2 The appellants appeal to this court from the decision of McKechnie J under pt 2 of the Criminal Appeals Act 2004 (WA) (CAA) refusing leave to appeal against the appellants' convictions in the Magistrates Court. The appellants were not legally represented below or in the appeal to this court.
3 In an appeal under pt 2 of the CAA, the leave of the court is required for each ground of appeal (s 9(1)). The court must not give leave to appeal on a ground of appeal unless it is satisfied the ground has a reasonable prospect of succeeding (s 9(2)). Unless the court gives leave to appeal on at least one ground of appeal, the appeal is to be taken to have been dismissed (s 9(3)).

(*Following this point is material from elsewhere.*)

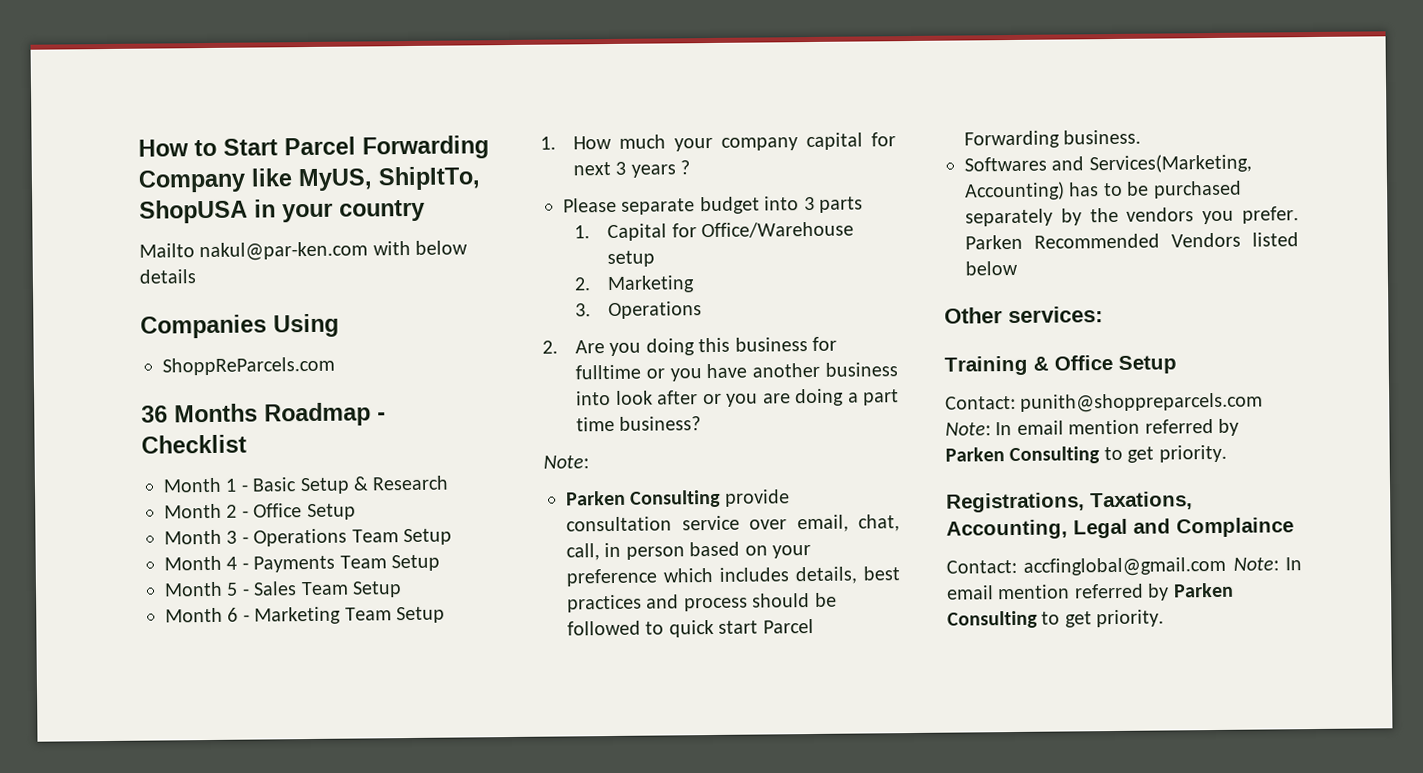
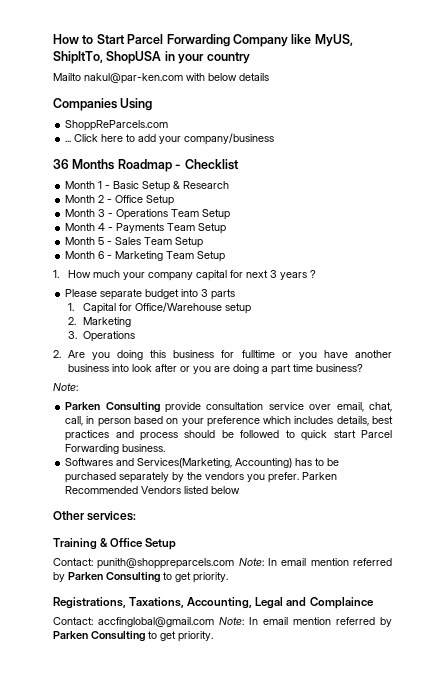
+ ... Click here to add your company/business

4 Under s 9(4) (and s 27(4)) of the CAA the court may decide whether or not to give leave to appeal with or without written or oral submissions from the parties to the appeal. As the appellants were afforded a hearing, it is unnecessary to determine whether rules 60, 62 and 63 of the Criminal Procedure Rules 2005 (WA) (the Rules) apply where, as in this case, the jurisdiction to decide on the papers is sourced in the CAA, not the Rules. However, the invariable practice of the Court of Appeal Division is to conduct a leave hearing if it has formed a preliminary view on the papers that no ground of appeal has a reasonable prospect of succeeding.
5 Although the appellants were heard by the primary judge on the question whether leave to appeal should be given on any of the grounds in the appeal, they were not given notice that that was the purpose of the hearing. The notice to the appellants advised that the matter had been listed for directions. The practice in the Court of Appeal Division is to notify an appellant of the specific purpose of the hearing (that is, to consider the application for leave to appeal).
6 The appellants were represented at the hearing below (and in this appeal) by the first appellant. At the commencement of the hearing, the primary judge advised the first appellant that it was a directions hearing to see if leave should be granted. The first appellant informed the court that everything they wanted to tell the court was in their written submissions. However, the primary judge then directed questions to the first appellant going to the substance and merits of the grounds of appeal. When pressed as to the meaning of a number of propositions in the appellants' written submissions, the first appellant advised the primary judge that she thought it was a directions hearing not a leave hearing and as a result had not brought all the necessary documentation to enable her to respond to the primary judge's questions.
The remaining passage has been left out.